Correlation, Homogeneity and Dependency

Correlation Test

  • We observe iid paired data \((X_1, Y_1), \dots, (X_n,Y_n)\) of unknown mean \(\mu_X, \mu_Y\) and cov matrix \(\Sigma\).

  • Cov matrix: \(\Sigma = \left(\begin{matrix} \sigma_X^2 & \mathrm{Cov(X,Y)} \\ \mathrm{Cov(X,Y)} & \sigma_Y^2 \\ \end{matrix}\right)\)

  • \(H_0: \mathrm{Cov}(X,Y)=0\) or \(H_1: \mathrm{Cov}(X,Y)\neq 0\)

  • \(\mathrm{Cov(X,Y)} = \mathbb E[(X- \mathbb E[X])(Y- \mathbb E[Y])]\)

  • \(\sigma_X^2 = \mathrm{Cov(X,X)}\)

  • \(\sigma_Y^2 = \mathrm{Cov(Y,Y)}\)

  • \(\mathrm{Cor(X,Y)} = \frac{\mathrm{Cov(X,Y)}}{\sigma_X \sigma_Y}\)

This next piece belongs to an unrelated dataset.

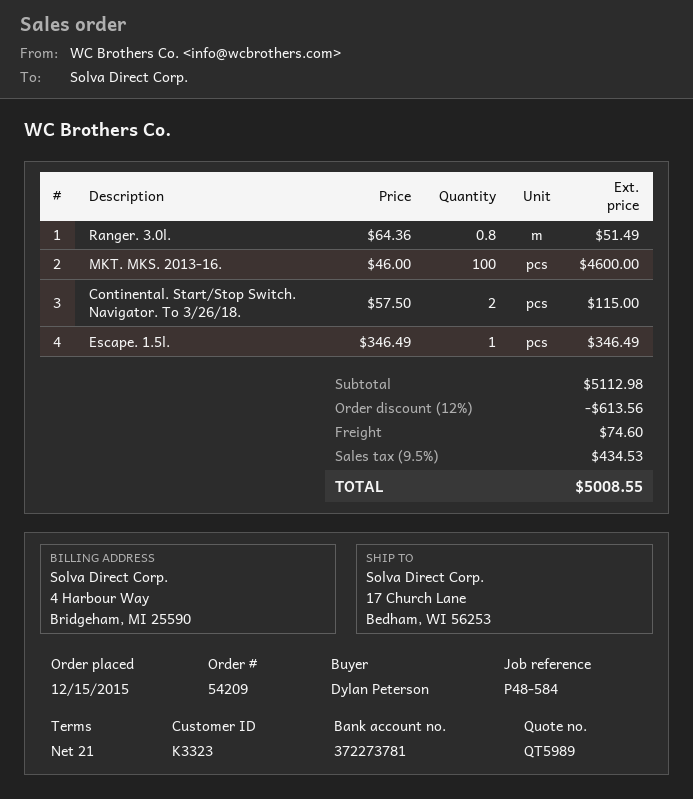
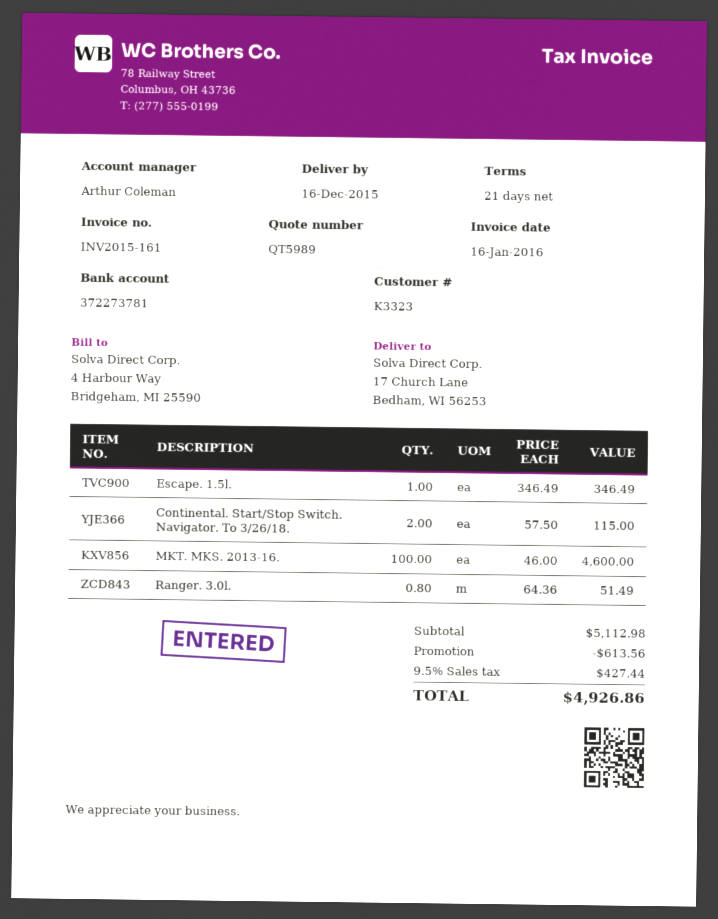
shipping: 74.60 -> none
tax: 9.5% = 434.53 -> 9.5% = 427.44
total: 5008.55 -> 4926.86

Pearson’s Correlation Test
  • \(r = \frac{\sum_{i=1}^n (X_i - \overline X)(Y_i - \overline Y)}{\sqrt{\sum_{i=1}^n (X_i - \overline X)^2\sum_{i=1}^n (Y_i - \overline Y)^2}}\)

  • \(\psi(X,Y) = \frac{r}{\sqrt{1-r^2}}\sqrt{n-2}\)

  • Under \(H_0\), \(\psi(X,Y) \approx \mathcal T(n-2)\)

Correlation Test

Monte Carlo Simulation with \(n=4\):

ANOVA Test

  • \(d\) independent groups (bags), each containing \(N_1, \dots, N_d\) individuals. \(N_{\mathrm{tot}} = \sum_{k=1}^d N_k\)
  • Group \(k\): \((X_{1,k}, \dots, X_{N_k,k}) \in \mathbb R^{N_k}\) are iid \(\mathcal N(\mu_k, \sigma)\). Ex: \(X_{ik} =\) sallary of \(i\) living in region \(k\)
  • \(H_0: \mu_1 = \dots = \mu_d\) vs \(H_1: \mu_l \neq \mu_k\) for some \((l,k)\) (unknown \(\sigma\))
ANOVA
  • Empirical mean of group \(k\): \(\overline X_k = \tfrac{1}{N_k}\sum_{i=1}^{N_k} X_{ik}\)

  • Sum of Squares in group \(k\):
    \(SS_k = \sum_{i=1}^{N_k} (X_{ik} - \overline X_k)^2 \sim \sigma^2\chi^2(N_k-1)\) (under \(H_0\))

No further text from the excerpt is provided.